Berdasarkan hasil penelitian diatas, dapat disimpulkan tiga hal berdasarkan rumusan masalah yang ada. Pertama, peraturan perundang-undangan di Indonesia sudah mengatur terkait sanksi pidana yang berkaitan dengan perlindungan lingkungan tetapi tidak membantu dalam proses perlindungan lingkungan. Kedua, sanksi pidana yang

harus diterapkan pada kejahatan lingkungan harus berkaitan dengan pemulihan dan tidak bisa berupa sanksi retributif karena korbannya bukan manusia. Ketiga, sanksi pemberatan pidana kejahatan lingkungan secara kualitatif berupa pemulihan lingkungan yang dibebankan kepada pelaku dan kuantitatif berupa pelipatgandaan denda sesuai kerusakan yang dilakukan.

Catatan Kritis

Ditinjau dari aspek teoritis, konsep pada artikel jurnal yang berjudul “ Protecting Environment Through Criminal Sanction Aggravation” yang ditulis oleh Mahrus Ali, Rofi Wahanisa, Jaco Barkhuizen, dan Papontee Teeraphan sudah komprehensif dalam menjawab rumusan masalah berupa solusi perlindungan lingkungan hidup dari kerusakan yakni berupa pemberatan sanksi pidana. Ditinjau dari aspek metodologis, penulis menggunakan metode yuridis normatif dengan pendekatan perundang-undangan serta perundang-undangan lingkungan sebagai sumber data utamanya. Terdapat empat undang-undang yang ditujukan untuk melindungi lingkungan seperti: Undang-Undang Pengelolaan dan Perlindungan Lingkungan Hidup, Undang-Undang Mineral Pertambangan, Undang-Undang Perkebunan, dan Undang-Undang Pencegahan dan Pemberantasan Pembalakan Liar. Ditinjau dari hasil penelitian, untuk rumusan masalah yang pertama, yaitu mengenai ketentuan pemberatan sanksi pidana terhadap kejahatan lingkungan; hasil yang diberikan berhasil menjawab karena dibahas mengenai pemberatan pidana harus diberikan kepada kejahatan lingkungan.

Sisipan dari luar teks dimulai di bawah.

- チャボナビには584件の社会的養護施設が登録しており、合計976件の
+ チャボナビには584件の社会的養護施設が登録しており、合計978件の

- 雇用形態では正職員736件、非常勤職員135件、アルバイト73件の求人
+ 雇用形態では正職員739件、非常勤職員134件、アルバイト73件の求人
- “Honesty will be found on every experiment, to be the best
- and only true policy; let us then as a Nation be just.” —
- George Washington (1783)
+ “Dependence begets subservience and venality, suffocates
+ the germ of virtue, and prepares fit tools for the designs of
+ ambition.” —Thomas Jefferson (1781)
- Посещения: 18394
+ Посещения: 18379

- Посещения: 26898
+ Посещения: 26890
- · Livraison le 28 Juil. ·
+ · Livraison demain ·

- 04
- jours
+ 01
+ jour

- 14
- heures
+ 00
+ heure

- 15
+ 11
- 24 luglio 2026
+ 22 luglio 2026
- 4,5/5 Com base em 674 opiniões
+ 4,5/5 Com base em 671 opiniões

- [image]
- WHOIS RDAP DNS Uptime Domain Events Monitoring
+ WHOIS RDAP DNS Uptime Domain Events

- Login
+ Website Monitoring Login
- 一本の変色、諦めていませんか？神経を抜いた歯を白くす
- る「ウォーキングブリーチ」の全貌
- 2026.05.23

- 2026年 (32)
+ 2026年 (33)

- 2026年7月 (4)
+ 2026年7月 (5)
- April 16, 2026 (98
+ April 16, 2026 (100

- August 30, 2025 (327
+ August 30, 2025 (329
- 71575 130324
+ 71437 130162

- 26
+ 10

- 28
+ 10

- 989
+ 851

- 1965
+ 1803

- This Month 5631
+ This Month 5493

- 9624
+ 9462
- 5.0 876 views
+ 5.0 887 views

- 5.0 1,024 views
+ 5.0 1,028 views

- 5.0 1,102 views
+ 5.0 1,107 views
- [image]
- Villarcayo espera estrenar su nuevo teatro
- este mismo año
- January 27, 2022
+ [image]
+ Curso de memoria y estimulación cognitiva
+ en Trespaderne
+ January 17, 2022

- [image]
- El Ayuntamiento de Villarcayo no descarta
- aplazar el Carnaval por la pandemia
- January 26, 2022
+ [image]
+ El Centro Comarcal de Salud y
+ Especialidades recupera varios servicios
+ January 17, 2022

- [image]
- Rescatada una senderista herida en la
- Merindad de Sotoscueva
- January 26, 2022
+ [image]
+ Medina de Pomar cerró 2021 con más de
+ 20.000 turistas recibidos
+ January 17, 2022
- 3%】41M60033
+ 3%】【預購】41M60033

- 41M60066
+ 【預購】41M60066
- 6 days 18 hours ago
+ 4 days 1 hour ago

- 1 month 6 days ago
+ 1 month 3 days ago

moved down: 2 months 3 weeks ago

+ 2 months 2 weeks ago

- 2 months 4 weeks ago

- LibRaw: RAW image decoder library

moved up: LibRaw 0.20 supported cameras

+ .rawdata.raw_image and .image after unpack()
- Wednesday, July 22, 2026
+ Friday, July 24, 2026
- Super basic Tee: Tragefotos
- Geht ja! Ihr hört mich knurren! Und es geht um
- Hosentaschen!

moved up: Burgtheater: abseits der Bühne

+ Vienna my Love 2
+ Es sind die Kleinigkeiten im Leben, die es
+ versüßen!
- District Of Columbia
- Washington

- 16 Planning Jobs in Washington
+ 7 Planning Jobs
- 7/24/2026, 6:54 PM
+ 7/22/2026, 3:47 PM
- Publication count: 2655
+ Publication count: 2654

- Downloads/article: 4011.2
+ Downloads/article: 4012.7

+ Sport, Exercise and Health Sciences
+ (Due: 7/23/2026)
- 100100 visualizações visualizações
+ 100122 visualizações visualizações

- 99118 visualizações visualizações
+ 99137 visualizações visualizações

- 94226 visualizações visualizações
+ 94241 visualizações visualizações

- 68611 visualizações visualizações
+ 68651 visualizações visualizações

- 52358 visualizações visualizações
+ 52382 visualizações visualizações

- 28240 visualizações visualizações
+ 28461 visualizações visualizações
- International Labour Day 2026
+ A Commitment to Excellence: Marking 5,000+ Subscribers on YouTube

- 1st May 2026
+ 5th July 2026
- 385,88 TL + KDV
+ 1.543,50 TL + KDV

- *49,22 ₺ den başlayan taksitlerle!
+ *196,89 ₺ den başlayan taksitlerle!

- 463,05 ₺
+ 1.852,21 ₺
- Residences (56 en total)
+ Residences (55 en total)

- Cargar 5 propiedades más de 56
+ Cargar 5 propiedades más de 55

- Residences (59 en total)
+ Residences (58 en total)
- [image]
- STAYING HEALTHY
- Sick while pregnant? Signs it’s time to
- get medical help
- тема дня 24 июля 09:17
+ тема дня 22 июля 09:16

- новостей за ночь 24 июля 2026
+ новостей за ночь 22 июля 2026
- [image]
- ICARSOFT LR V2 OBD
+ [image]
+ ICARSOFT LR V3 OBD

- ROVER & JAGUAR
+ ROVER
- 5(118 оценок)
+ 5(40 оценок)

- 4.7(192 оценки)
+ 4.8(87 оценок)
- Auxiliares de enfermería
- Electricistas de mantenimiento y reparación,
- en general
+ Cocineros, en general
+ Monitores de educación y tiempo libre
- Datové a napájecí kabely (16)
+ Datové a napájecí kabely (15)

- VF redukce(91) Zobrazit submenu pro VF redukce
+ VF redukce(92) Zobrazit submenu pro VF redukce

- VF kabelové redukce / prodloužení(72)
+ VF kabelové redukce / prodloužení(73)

Pemberatan diperlukan disebabkan sanksi yang diberikan tidak memberikan perlindungan dan perlu ditingkatkan secara kualitatif dan kuantitatif. Kemudian, untuk rumusan masalah kedua juga berhasil terjawab karena dalam penelitian telah membahas terkait pedoman peraturan perlindungan lingkungan yang berlaku di Indonesia. Terakhir, rumusan masalah ketiga kurang berhasil terjawab karena metode pemberatan sanksi pidana yang ditawarkan tidak dijelaskan secara detail. Khususnya, ketika pemberatan sanksi secara kualitatif hanya membahas beban pemulihan lingkungan kepada pelaku dan tidak menguraikan tentang metode secara spesifik terkait cara pemulihan lingkungan dan cara pembebanan kepada pelaku. Penelitian Mahrus Ali, Rofi Wahanisa, Jaco Barkhuizen, dan Papontee Teeraphan dapat dikembangkan menjadi penelitian terkait hukum acara pelaksanaan pemberatan sanksi pidana dalam peraturan perlindungan lingkungan hidup.